Edward mencontohkan, sesama aktivis saja belum tentu memiliki pandangan senada terkait pidana mati. Dia meyakini, Aktivis HAM jelas bertolak berlakang dengan Aktivis Antikorupsi soal pidana mati. Sebab, Aktivis Antikorupsi selalu berteriak ingin koruptor dihukum mati tetapi Aktivis HAM sebaliknya, tidak boleh ada penjahat yang dihukum mati.

"Artinya apa? sesama teman aktivis saja tidak ada satu kata soal pidana mati. Karena persoalan pidana mati bukan hanya menyangkut persoalan hukum. Namun juga aspek religi, sosial dan politik," tegas Edward.

Edward mengaku, pidana mati di Indonesia sudah kerap dibahas dengan negara-negara sahabat, seperti Amerika, Inggris dan Australia.

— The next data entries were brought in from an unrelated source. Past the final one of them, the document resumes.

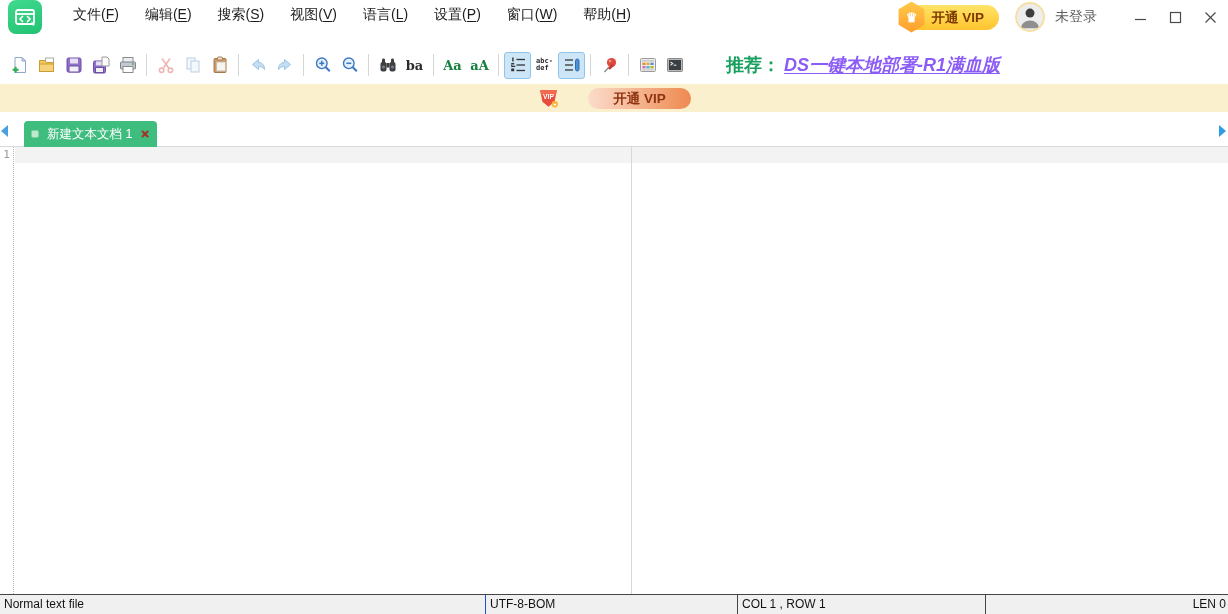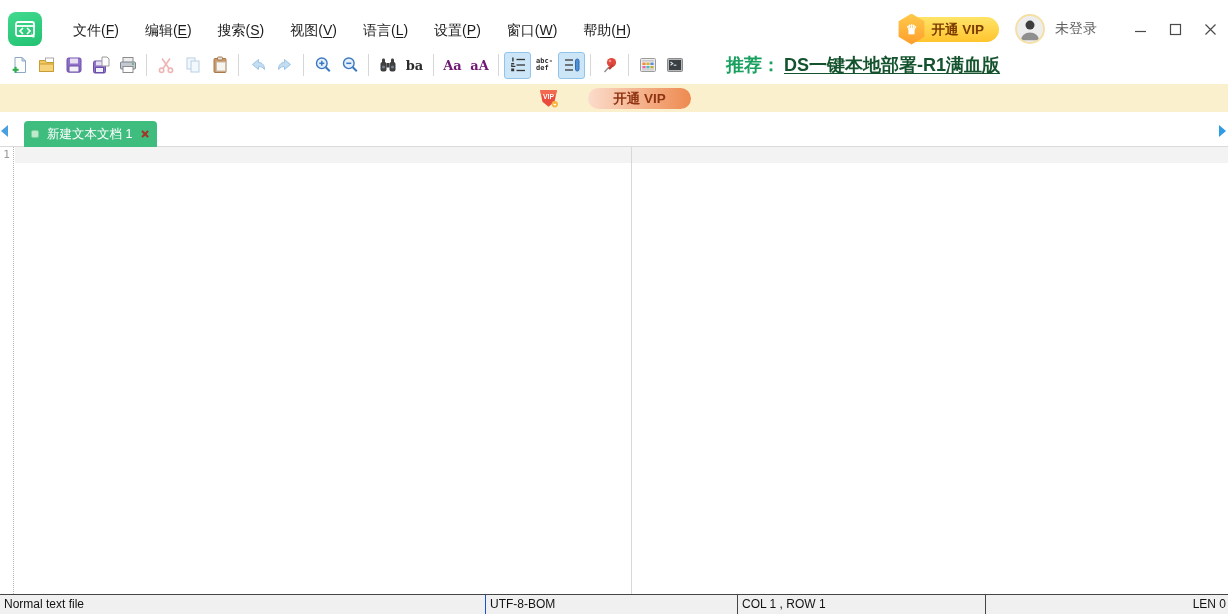"文件(F)" .titlebar { align-items: flex-end -> flex-start }
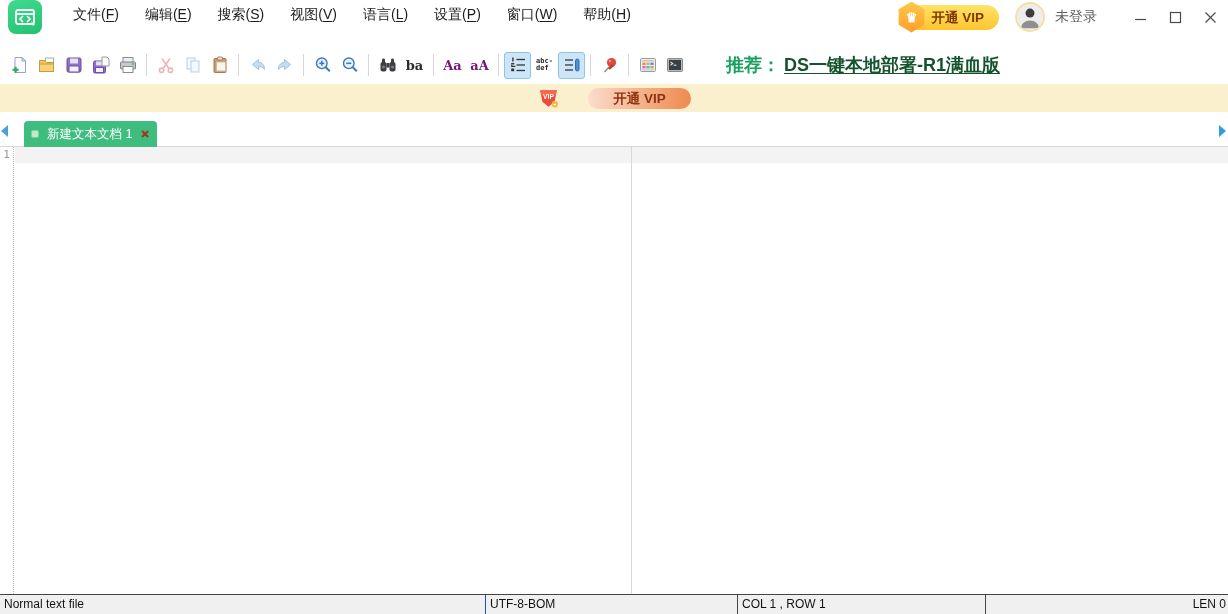"Aa" .txt-icon.faded { color: #701a75 -> #15803d }
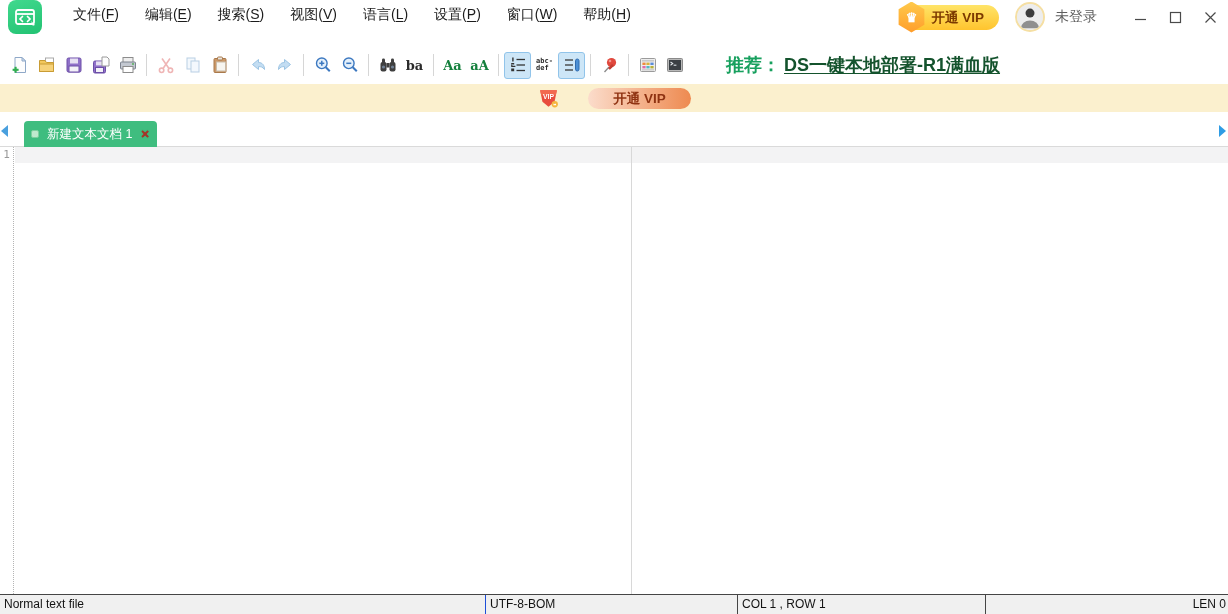"DS一键本地部署-R1满血版" .rec-link { color: #14532d -> #8b5cf6; font-style: none -> italic }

Namun, berkaca dari survei yang pernah disimaknya terkait pidana mati, responden mengatakan bahwa pendukung pidana mati tidak semuanya mendukung hukuman tersebut saat dijatuhkan kepada seorang teroris.

"Tahun 2015 atau 2016 dilakukan survei soal pidana mati dengan ratusan responden yang intinya, 80% setuju dengan pidana mati, terhadap responden yang sama ada pertanyaan begini "apakah saudara setuju kalau teroris itu dijatuhi hukuman mati?" dari 80% yang setuju dengan pidana mati mengatakan tidak setuju teroris dipidana mati dan hanya 20% yang setuju, artinya ini bukan persoalan hukum, ini ada persoalan religi di sini, ada persoalan politik dan sosial masyarakat," yakin dia. 

 

Pidana Mati Indonesian Ways

Edward menambahkan, pidana mati Indonesian Ways adalah jalan tengah yang saat ini bisa diterapkan. Selain itu, pidana mati adalah pidana khusus dan bukan pidana pokok atau tambahan.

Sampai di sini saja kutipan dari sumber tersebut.